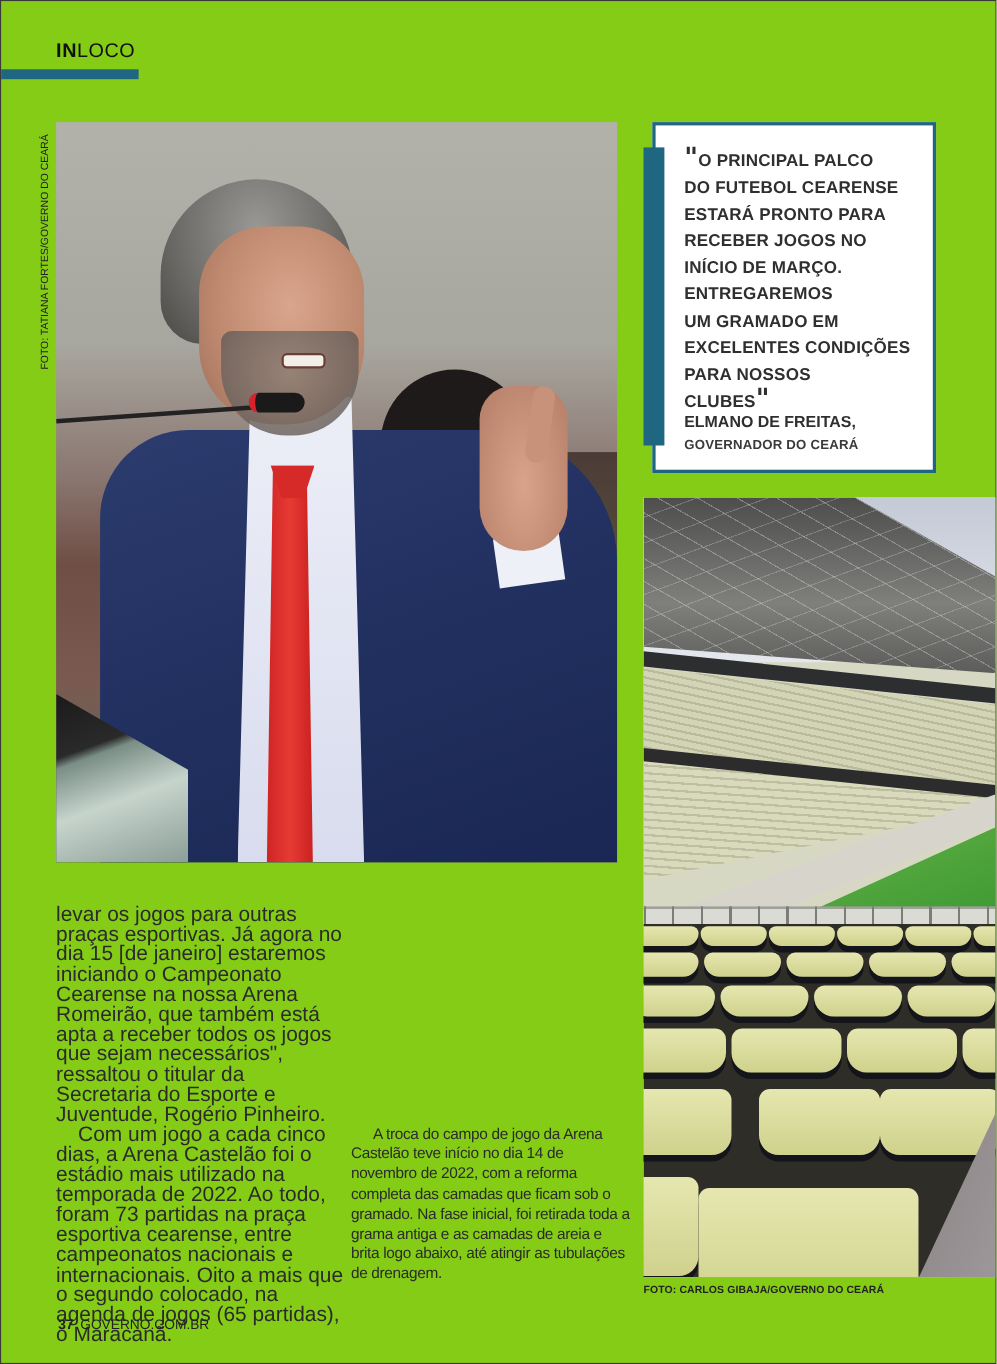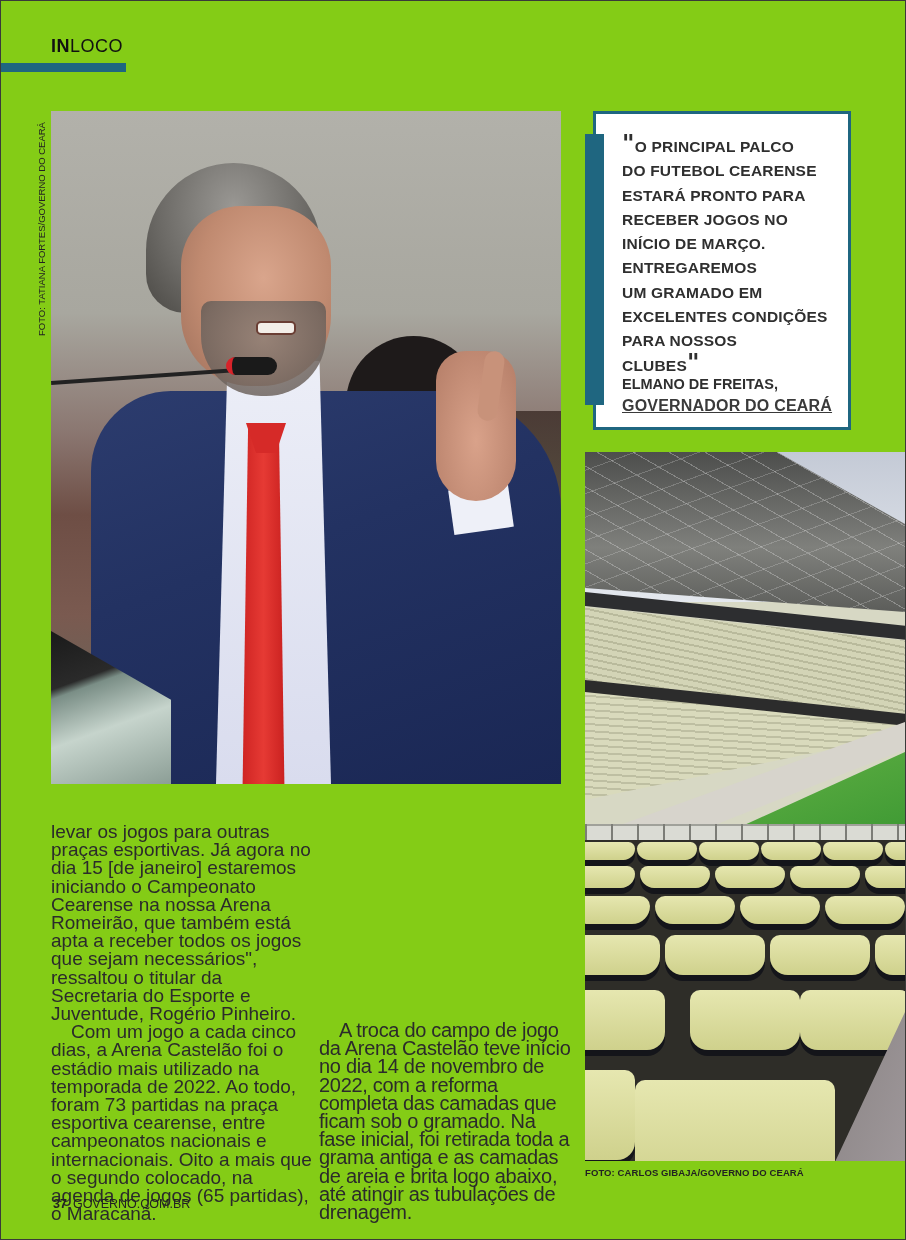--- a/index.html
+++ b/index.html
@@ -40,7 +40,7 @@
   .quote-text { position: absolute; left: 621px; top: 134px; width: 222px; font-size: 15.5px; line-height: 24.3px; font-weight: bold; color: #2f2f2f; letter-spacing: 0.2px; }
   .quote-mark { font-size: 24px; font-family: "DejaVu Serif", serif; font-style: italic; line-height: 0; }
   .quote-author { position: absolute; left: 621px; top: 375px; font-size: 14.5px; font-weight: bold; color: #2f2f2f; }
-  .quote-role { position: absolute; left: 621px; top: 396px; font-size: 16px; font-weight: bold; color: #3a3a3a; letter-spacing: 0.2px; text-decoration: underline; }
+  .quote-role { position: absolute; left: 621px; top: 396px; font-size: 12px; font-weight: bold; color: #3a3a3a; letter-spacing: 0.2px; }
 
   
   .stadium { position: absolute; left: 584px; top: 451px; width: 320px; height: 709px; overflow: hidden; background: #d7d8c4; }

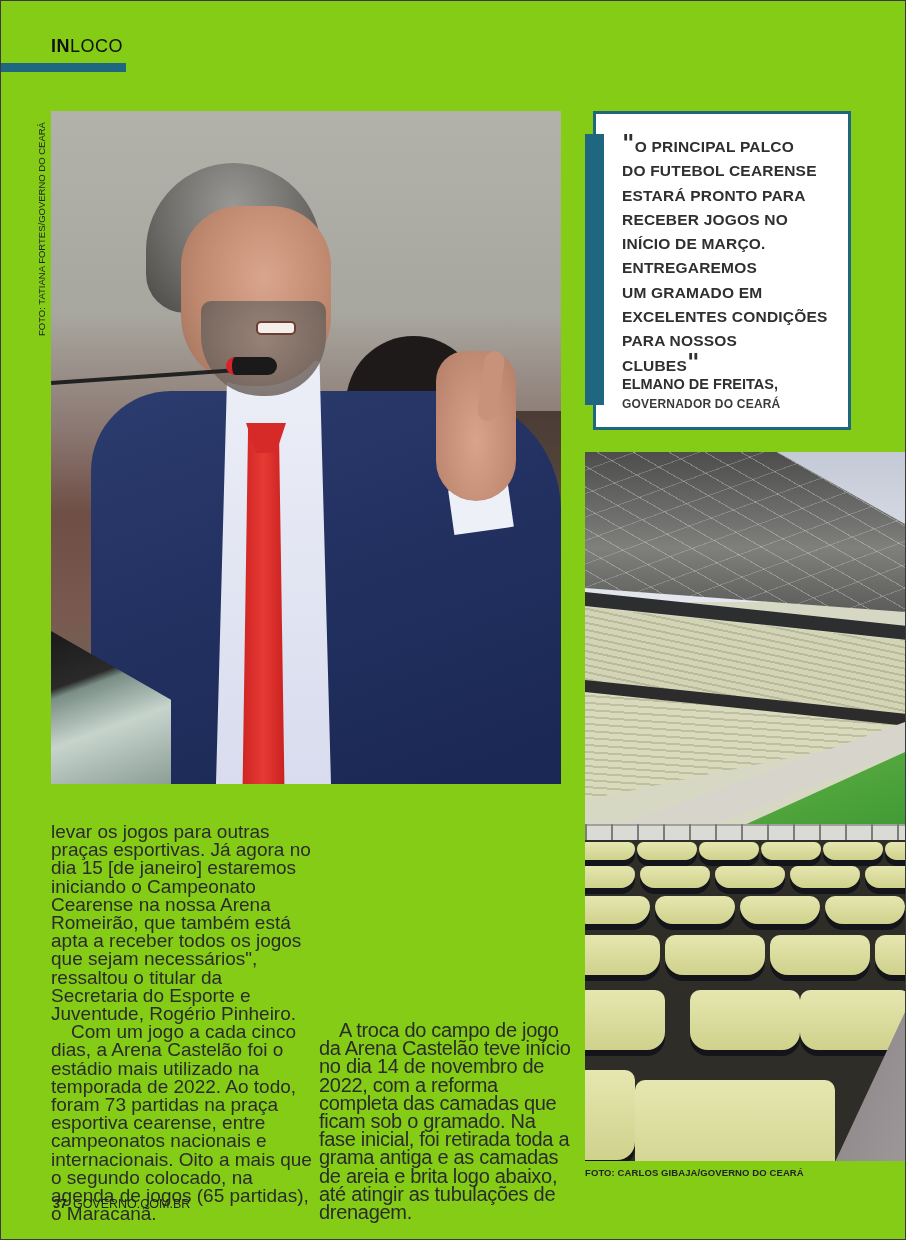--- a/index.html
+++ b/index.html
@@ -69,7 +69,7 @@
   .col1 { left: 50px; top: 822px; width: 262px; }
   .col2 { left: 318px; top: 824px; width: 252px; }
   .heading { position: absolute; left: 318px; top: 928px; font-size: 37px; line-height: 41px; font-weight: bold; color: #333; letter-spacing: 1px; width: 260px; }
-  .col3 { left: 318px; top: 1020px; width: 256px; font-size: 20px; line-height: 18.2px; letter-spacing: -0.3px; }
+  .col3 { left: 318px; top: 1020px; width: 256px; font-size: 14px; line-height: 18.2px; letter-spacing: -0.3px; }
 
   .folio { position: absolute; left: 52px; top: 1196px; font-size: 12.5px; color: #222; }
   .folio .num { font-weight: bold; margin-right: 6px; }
────────────────────
The line holding "-40,7 +40,7 @@" starts the copy and the line holding "50px; top: 822px;" ends it. Repeat those two lines above and all between them exactly, leaving out pictures.

(EXERCISE RESULT)
@@ -40,7 +40,7 @@
   .quote-text { position: absolute; left: 621px; top: 134px; width: 222px; font-size: 15.5px; line-height: 24.3px; font-weight: bold; color: #2f2f2f; letter-spacing: 0.2px; }
   .quote-mark { font-size: 24px; font-family: "DejaVu Serif", serif; font-style: italic; line-height: 0; }
   .quote-author { position: absolute; left: 621px; top: 375px; font-size: 14.5px; font-weight: bold; color: #2f2f2f; }
-  .quote-role { position: absolute; left: 621px; top: 396px; font-size: 16px; font-weight: bold; color: #3a3a3a; letter-spacing: 0.2px; text-decoration: underline; }
+  .quote-role { position: absolute; left: 621px; top: 396px; font-size: 12px; font-weight: bold; color: #3a3a3a; letter-spacing: 0.2px; }
 
   
   .stadium { position: absolute; left: 584px; top: 451px; width: 320px; height: 709px; overflow: hidden; background: #d7d8c4; }

--- a/index.html
+++ b/index.html
@@ -69,7 +69,7 @@
   .col1 { left: 50px; top: 822px; width: 262px; }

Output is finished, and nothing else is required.